戦争に対する反対意見は、ロシアのマスメディアではまったく見受けられない。戦争開始後の数週間にロシア国内で勃発し、1万5000人以上が拘束または逮捕された反戦抗議デモも、国営テレビでは一度も放映されていない。

警察が抗議する人を取り押さえる様子。国営テレビでは抗議デモは放映されない=13日、モスクワ中心部

情報の鎖国

長年プーチン政権は、ロシアの自由な報道を入念に排除してきた。戦争が始まり、新たに「戦争表現禁止」法が可決されると、残る2つの独立系メディア「TVレイン」と「エコー・モスクワ・ラジオ」も閉鎖した。どの放送局も直接、あるいは親政府派のオーナーを通じて政府の管理下に置かれている。一部の若者を除く大半のロシア人は、テレビからニュースや情報を入手している。

フェイスブックやツィッター、インスタグラム、その他海外のソーシャルメディアプラットフォームなど、インターネット上の情報源はブロックされている。BBCやラジオ・フリー・ヨーロッパ/ラジオ・リバティなど、ロシア語で放送している国際報道機関も同様だ。

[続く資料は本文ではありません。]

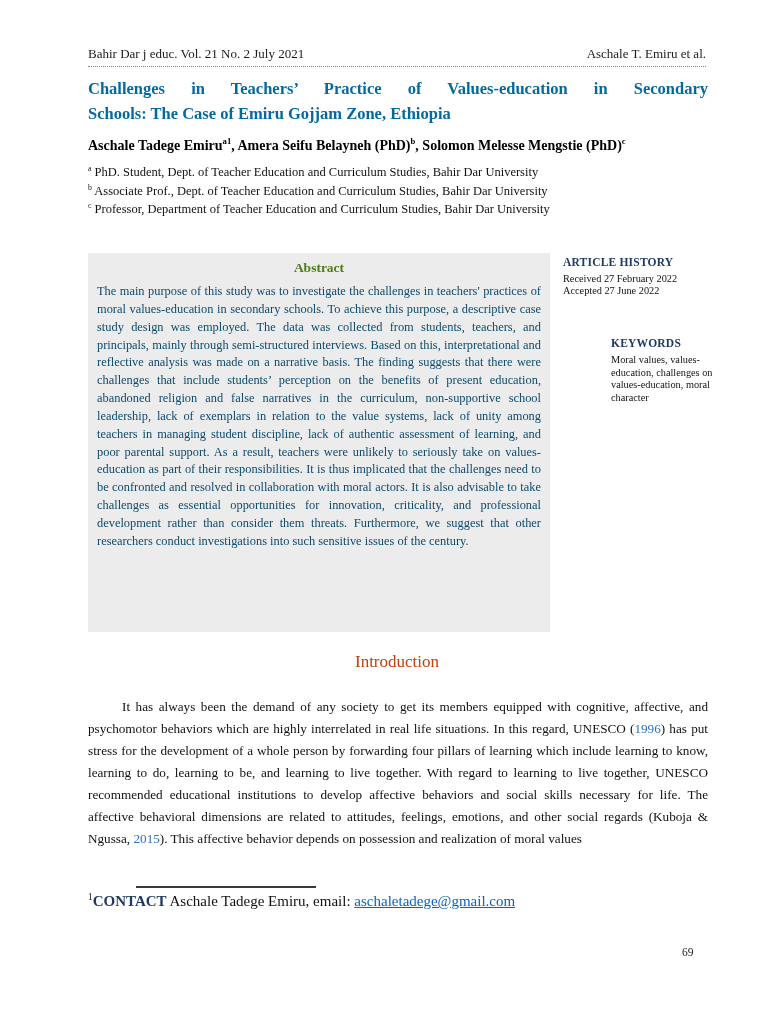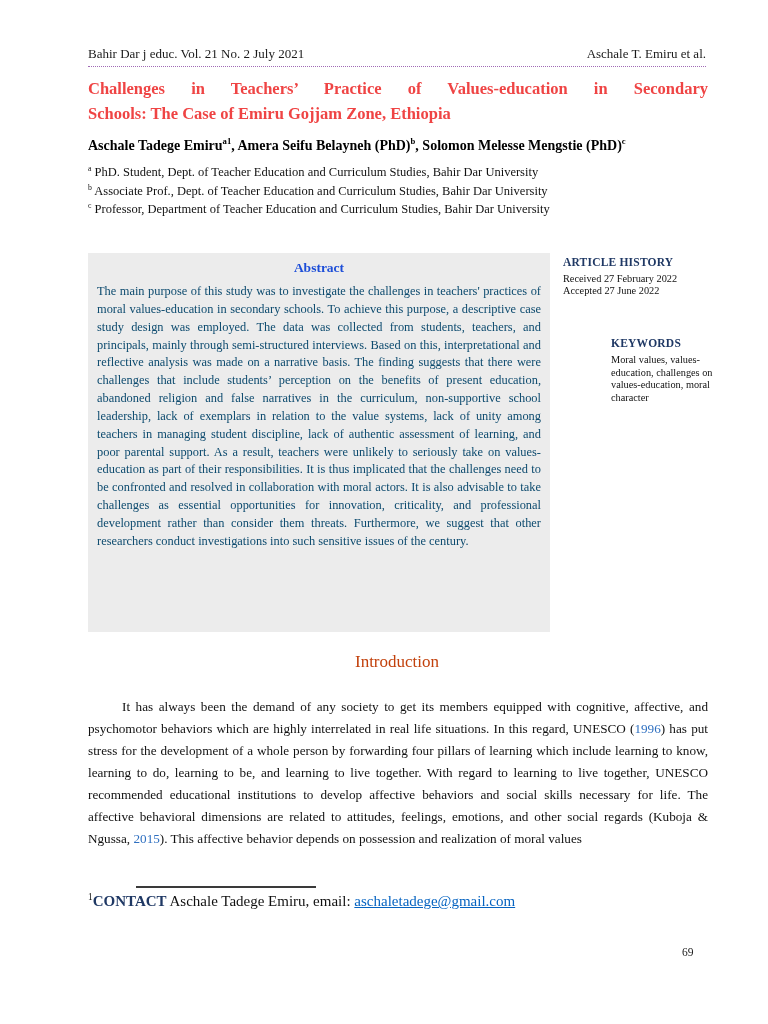--- a/index.html
+++ b/index.html
@@ -33,7 +33,7 @@
     position: absolute;
     left: 88px; top: 76px;
     width: 620px;
-    color: #ef4444;
+    color: #0369a1;
     font-weight: bold;
     font-size: 16.5px;
     line-height: 25px;

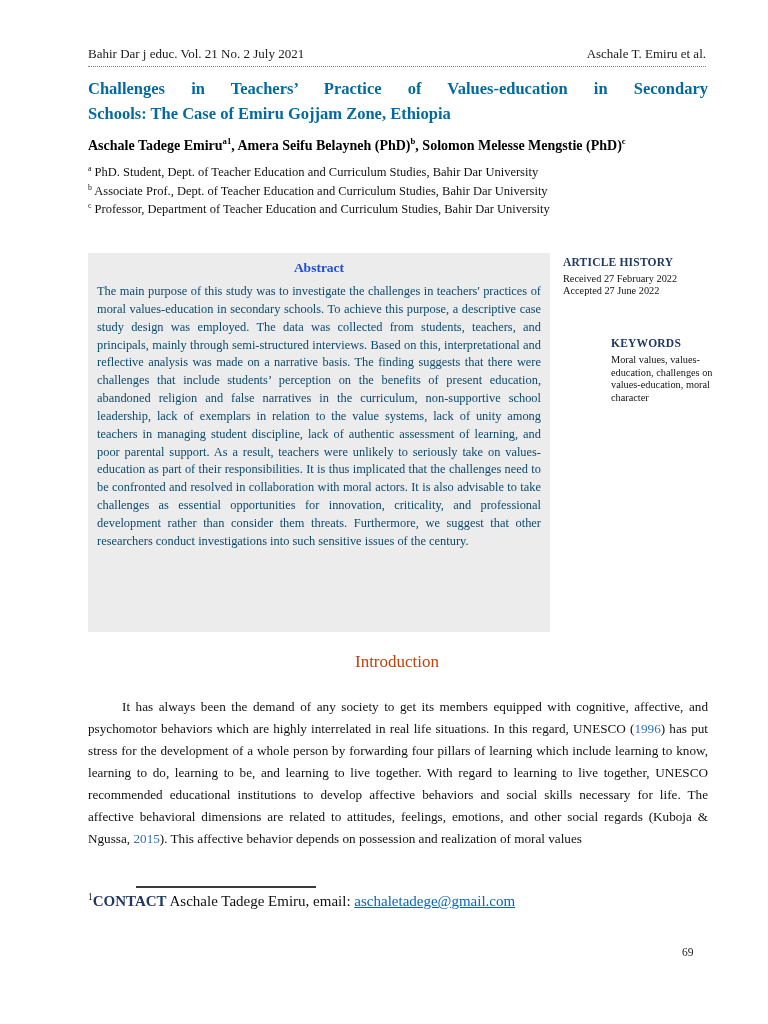--- a/index.html
+++ b/index.html
@@ -71,7 +71,7 @@
   }
   .abstract-heading {
     text-align: center;
-    color: #1d4ed8;
+    color: #4d7c0f;
     font-weight: bold;
     font-size: 13.5px;
     margin: 0 0 7px 0;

情報の鎖国は、大統領が起こした戦争が正当だとロシア人を納得させるのにある程度成功しているようだ。「ナチスがウクライナを支配している」「ドンバス地方のロシア系住民は『大量虐殺』の被害者だ」「ロシアこそがNATOの攻撃で死の危機に瀕(ひん)している」といったうそをまき散らすプロパガンダを浴びせられていては、大勢のロシア人が戦争を支持するのも無理はない。

事実、独立調査機関レバダセンターが3月に行った世論調査によると、戦争以降プーチン大統領の支持率は上昇し、大統領を支持するという回答は1月の69%から83%に増加した。だが国民が大量のプロパガンダにさらされ、反対意見が認められない国の世論調査が必ずしも信頼できないのは明らかだ。

ウクライナはこの先何年も、この無用な戦争による破壊の傷を引きずっていくことになるだろう。だがロシアもまた、自分たちの政府が仕掛けた悪意ある情報戦の後遺症に悩まされることになるだろう。

本稿はCNNのジル・ドーティー記者の分析記事です。